** DATASET ENTRIES follows **

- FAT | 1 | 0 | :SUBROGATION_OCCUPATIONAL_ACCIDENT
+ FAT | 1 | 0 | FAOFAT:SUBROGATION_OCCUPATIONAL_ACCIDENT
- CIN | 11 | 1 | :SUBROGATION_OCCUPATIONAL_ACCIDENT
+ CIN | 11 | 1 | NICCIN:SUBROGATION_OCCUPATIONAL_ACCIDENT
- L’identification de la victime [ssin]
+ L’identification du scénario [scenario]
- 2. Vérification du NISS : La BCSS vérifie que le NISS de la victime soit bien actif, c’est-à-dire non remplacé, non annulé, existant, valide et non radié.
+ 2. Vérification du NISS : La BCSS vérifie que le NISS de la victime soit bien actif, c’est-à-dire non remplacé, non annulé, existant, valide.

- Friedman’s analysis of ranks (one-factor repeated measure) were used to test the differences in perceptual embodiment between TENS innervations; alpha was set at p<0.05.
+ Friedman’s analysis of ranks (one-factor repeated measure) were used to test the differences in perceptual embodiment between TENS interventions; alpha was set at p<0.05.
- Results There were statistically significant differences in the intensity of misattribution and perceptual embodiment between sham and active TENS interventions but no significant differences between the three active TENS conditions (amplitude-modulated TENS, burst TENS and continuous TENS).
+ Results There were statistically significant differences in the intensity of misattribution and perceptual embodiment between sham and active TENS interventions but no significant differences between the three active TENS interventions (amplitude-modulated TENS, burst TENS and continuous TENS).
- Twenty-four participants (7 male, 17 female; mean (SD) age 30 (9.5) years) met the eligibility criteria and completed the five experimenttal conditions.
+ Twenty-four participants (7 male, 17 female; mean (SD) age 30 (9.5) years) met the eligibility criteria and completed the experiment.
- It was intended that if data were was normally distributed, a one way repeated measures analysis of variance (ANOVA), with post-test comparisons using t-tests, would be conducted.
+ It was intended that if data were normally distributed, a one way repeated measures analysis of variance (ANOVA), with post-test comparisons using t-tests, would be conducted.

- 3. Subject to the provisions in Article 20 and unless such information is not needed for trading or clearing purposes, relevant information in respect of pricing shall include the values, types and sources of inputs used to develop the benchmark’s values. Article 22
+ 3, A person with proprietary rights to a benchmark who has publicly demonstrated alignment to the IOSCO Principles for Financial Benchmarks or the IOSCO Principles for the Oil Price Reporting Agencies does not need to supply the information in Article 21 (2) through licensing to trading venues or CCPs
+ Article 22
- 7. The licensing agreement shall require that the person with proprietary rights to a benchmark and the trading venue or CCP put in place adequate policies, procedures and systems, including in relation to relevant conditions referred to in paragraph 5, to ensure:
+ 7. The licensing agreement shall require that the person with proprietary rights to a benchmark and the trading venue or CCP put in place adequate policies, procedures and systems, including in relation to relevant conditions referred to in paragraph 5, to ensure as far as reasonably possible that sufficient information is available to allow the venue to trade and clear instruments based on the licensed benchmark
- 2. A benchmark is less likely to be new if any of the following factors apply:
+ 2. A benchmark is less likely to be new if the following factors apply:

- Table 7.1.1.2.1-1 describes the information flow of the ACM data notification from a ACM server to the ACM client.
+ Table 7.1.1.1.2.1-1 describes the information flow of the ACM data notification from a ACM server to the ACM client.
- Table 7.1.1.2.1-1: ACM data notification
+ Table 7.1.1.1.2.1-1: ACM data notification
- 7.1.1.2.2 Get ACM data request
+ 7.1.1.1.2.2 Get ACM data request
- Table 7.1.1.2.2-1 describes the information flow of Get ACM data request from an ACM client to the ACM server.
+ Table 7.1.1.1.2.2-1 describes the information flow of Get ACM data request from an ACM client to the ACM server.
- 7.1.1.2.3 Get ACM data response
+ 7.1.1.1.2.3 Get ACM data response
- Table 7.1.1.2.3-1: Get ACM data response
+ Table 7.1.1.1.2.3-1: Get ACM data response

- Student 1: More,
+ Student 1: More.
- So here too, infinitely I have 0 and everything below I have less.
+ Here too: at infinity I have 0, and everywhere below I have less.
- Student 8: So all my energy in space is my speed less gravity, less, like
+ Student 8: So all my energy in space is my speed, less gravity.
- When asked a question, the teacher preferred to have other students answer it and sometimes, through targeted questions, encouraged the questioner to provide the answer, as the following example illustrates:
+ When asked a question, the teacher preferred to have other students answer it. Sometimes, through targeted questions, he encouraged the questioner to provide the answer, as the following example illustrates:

** End of DATASET ENTRIES **

▶ **PROBLEM REQUIREMENTS**: Could you write out every entry above exactly as it appears?

▶ **WRITTEN RESPONSE**:
- FAT | 1 | 0 | :SUBROGATION_OCCUPATIONAL_ACCIDENT
+ FAT | 1 | 0 | FAOFAT:SUBROGATION_OCCUPATIONAL_ACCIDENT
- CIN | 11 | 1 | :SUBROGATION_OCCUPATIONAL_ACCIDENT
+ CIN | 11 | 1 | NICCIN:SUBROGATION_OCCUPATIONAL_ACCIDENT
- L’identification de la victime [ssin]
+ L’identification du scénario [scenario]
- 2. Vérification du NISS : La BCSS vérifie que le NISS de la victime soit bien actif, c’est-à-dire non remplacé, non annulé, existant, valide et non radié.
+ 2. Vérification du NISS : La BCSS vérifie que le NISS de la victime soit bien actif, c’est-à-dire non remplacé, non annulé, existant, valide.

- Friedman’s analysis of ranks (one-factor repeated measure) were used to test the differences in perceptual embodiment between TENS innervations; alpha was set at p<0.05.
+ Friedman’s analysis of ranks (one-factor repeated measure) were used to test the differences in perceptual embodiment between TENS interventions; alpha was set at p<0.05.
- Results There were statistically significant differences in the intensity of misattribution and perceptual embodiment between sham and active TENS interventions but no significant differences between the three active TENS conditions (amplitude-modulated TENS, burst TENS and continuous TENS).
+ Results There were statistically significant differences in the intensity of misattribution and perceptual embodiment between sham and active TENS interventions but no significant differences between the three active TENS interventions (amplitude-modulated TENS, burst TENS and continuous TENS).
- Twenty-four participants (7 male, 17 female; mean (SD) age 30 (9.5) years) met the eligibility criteria and completed the five experimenttal conditions.
+ Twenty-four participants (7 male, 17 female; mean (SD) age 30 (9.5) years) met the eligibility criteria and completed the experiment.
- It was intended that if data were was normally distributed, a one way repeated measures analysis of variance (ANOVA), with post-test comparisons using t-tests, would be conducted.
+ It was intended that if data were normally distributed, a one way repeated measures analysis of variance (ANOVA), with post-test comparisons using t-tests, would be conducted.

- 3. Subject to the provisions in Article 20 and unless such information is not needed for trading or clearing purposes, relevant information in respect of pricing shall include the values, types and sources of inputs used to develop the benchmark’s values. Article 22
+ 3, A person with proprietary rights to a benchmark who has publicly demonstrated alignment to the IOSCO Principles for Financial Benchmarks or the IOSCO Principles for the Oil Price Reporting Agencies does not need to supply the information in Article 21 (2) through licensing to trading venues or CCPs
+ Article 22
- 7. The licensing agreement shall require that the person with proprietary rights to a benchmark and the trading venue or CCP put in place adequate policies, procedures and systems, including in relation to relevant conditions referred to in paragraph 5, to ensure:
+ 7. The licensing agreement shall require that the person with proprietary rights to a benchmark and the trading venue or CCP put in place adequate policies, procedures and systems, including in relation to relevant conditions referred to in paragraph 5, to ensure as far as reasonably possible that sufficient information is available to allow the venue to trade and clear instruments based on the licensed benchmark
- 2. A benchmark is less likely to be new if any of the following factors apply:
+ 2. A benchmark is less likely to be new if the following factors apply:

- Table 7.1.1.2.1-1 describes the information flow of the ACM data notification from a ACM server to the ACM client.
+ Table 7.1.1.1.2.1-1 describes the information flow of the ACM data notification from a ACM server to the ACM client.
- Table 7.1.1.2.1-1: ACM data notification
+ Table 7.1.1.1.2.1-1: ACM data notification
- 7.1.1.2.2 Get ACM data request
+ 7.1.1.1.2.2 Get ACM data request
- Table 7.1.1.2.2-1 describes the information flow of Get ACM data request from an ACM client to the ACM server.
+ Table 7.1.1.1.2.2-1 describes the information flow of Get ACM data request from an ACM client to the ACM server.
- 7.1.1.2.3 Get ACM data response
+ 7.1.1.1.2.3 Get ACM data response
- Table 7.1.1.2.3-1: Get ACM data response
+ Table 7.1.1.1.2.3-1: Get ACM data response

- Student 1: More,
+ Student 1: More.
- So here too, infinitely I have 0 and everything below I have less.
+ Here too: at infinity I have 0, and everywhere below I have less.
- Student 8: So all my energy in space is my speed less gravity, less, like
+ Student 8: So all my energy in space is my speed, less gravity.
- When asked a question, the teacher preferred to have other students answer it and sometimes, through targeted questions, encouraged the questioner to provide the answer, as the following example illustrates:
+ When asked a question, the teacher preferred to have other students answer it. Sometimes, through targeted questions, he encouraged the questioner to provide the answer, as the following example illustrates:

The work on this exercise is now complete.